__Task__: For the entries that follow, restate word for word the line containing "discount: none -> 25% = 1151.31", the line containing "total: 5189.98 -> 3799.30", and every line that lies between them.

Edit tracking data:
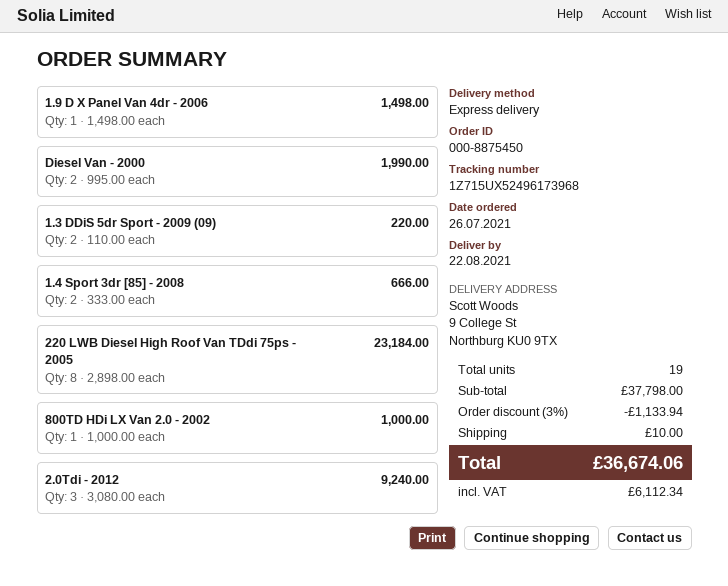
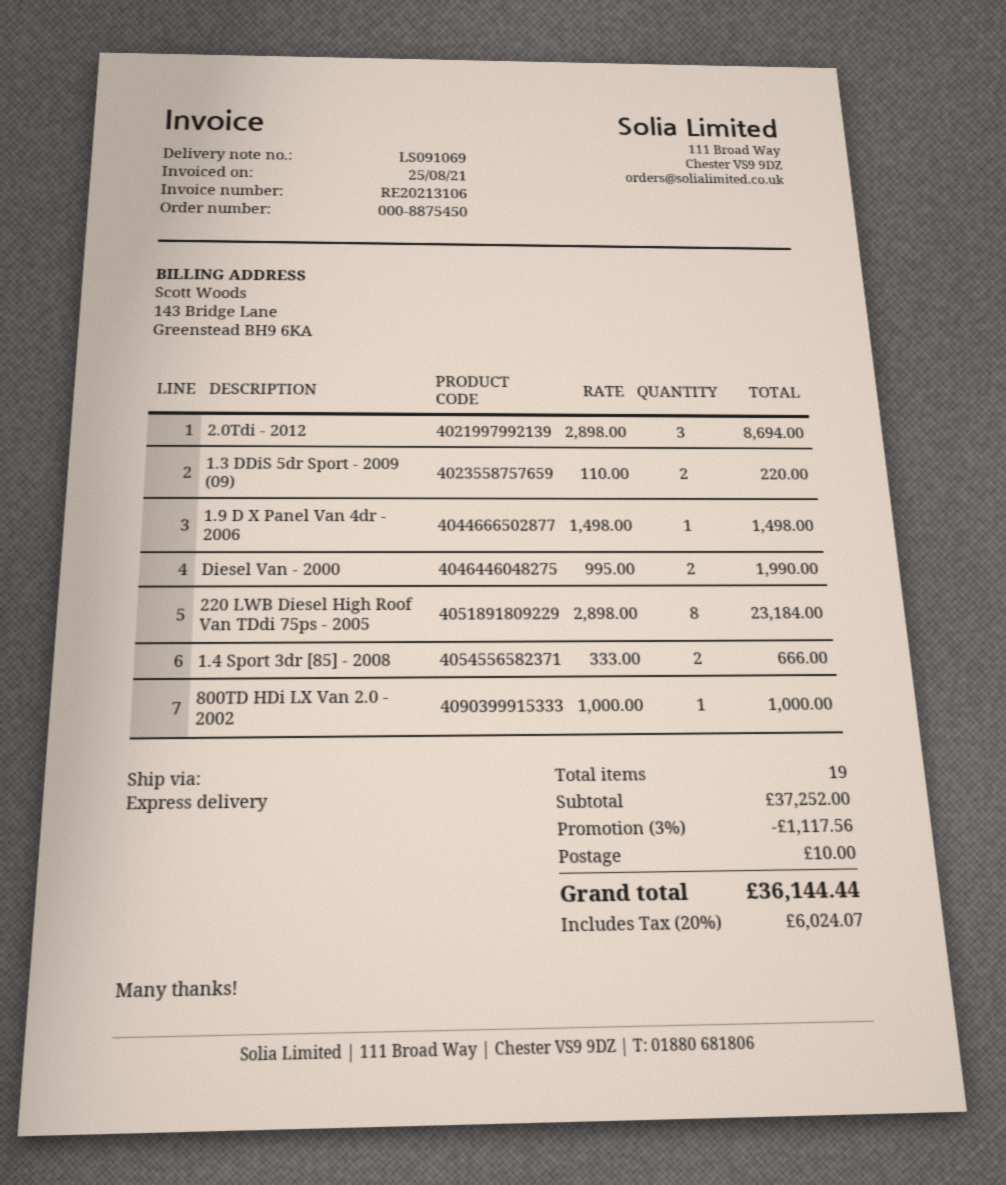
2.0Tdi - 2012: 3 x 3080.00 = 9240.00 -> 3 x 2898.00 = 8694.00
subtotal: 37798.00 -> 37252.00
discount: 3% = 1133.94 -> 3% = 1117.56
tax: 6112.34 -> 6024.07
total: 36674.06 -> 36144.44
---
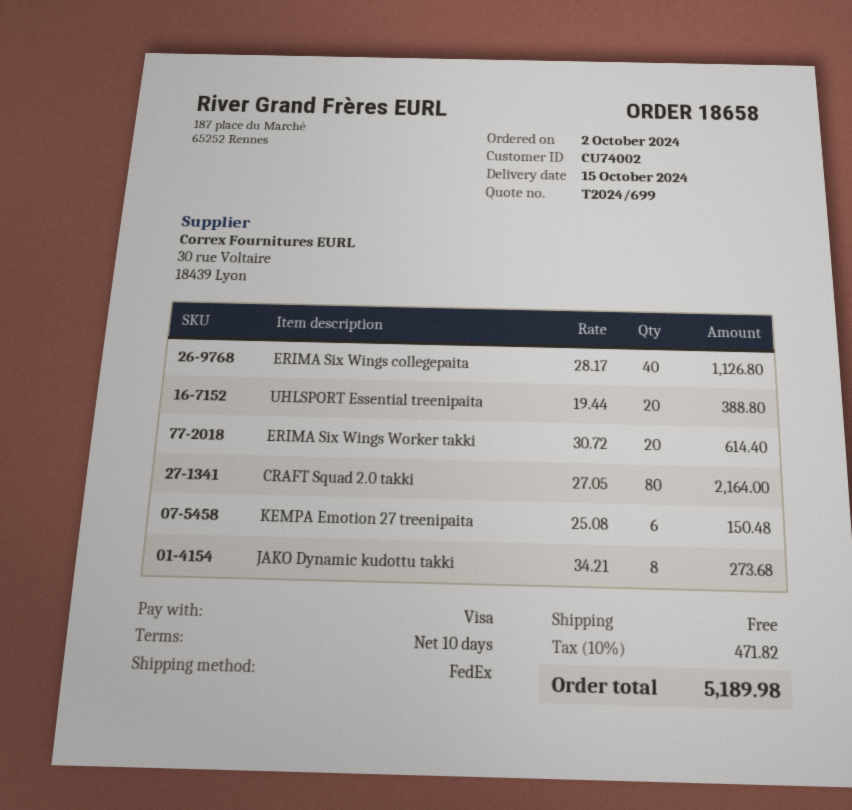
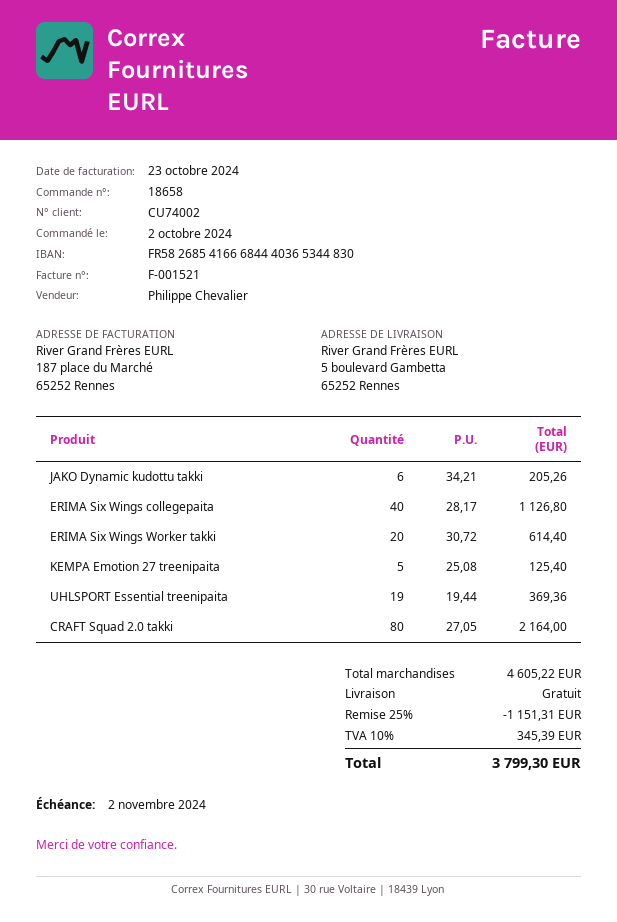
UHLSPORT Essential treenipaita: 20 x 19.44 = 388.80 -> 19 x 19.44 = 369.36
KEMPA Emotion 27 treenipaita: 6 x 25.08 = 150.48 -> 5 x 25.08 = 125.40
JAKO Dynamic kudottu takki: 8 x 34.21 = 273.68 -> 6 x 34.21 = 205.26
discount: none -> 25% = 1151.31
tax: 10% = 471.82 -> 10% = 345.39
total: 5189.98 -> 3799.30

__Response__:
discount: none -> 25% = 1151.31
tax: 10% = 471.82 -> 10% = 345.39
total: 5189.98 -> 3799.30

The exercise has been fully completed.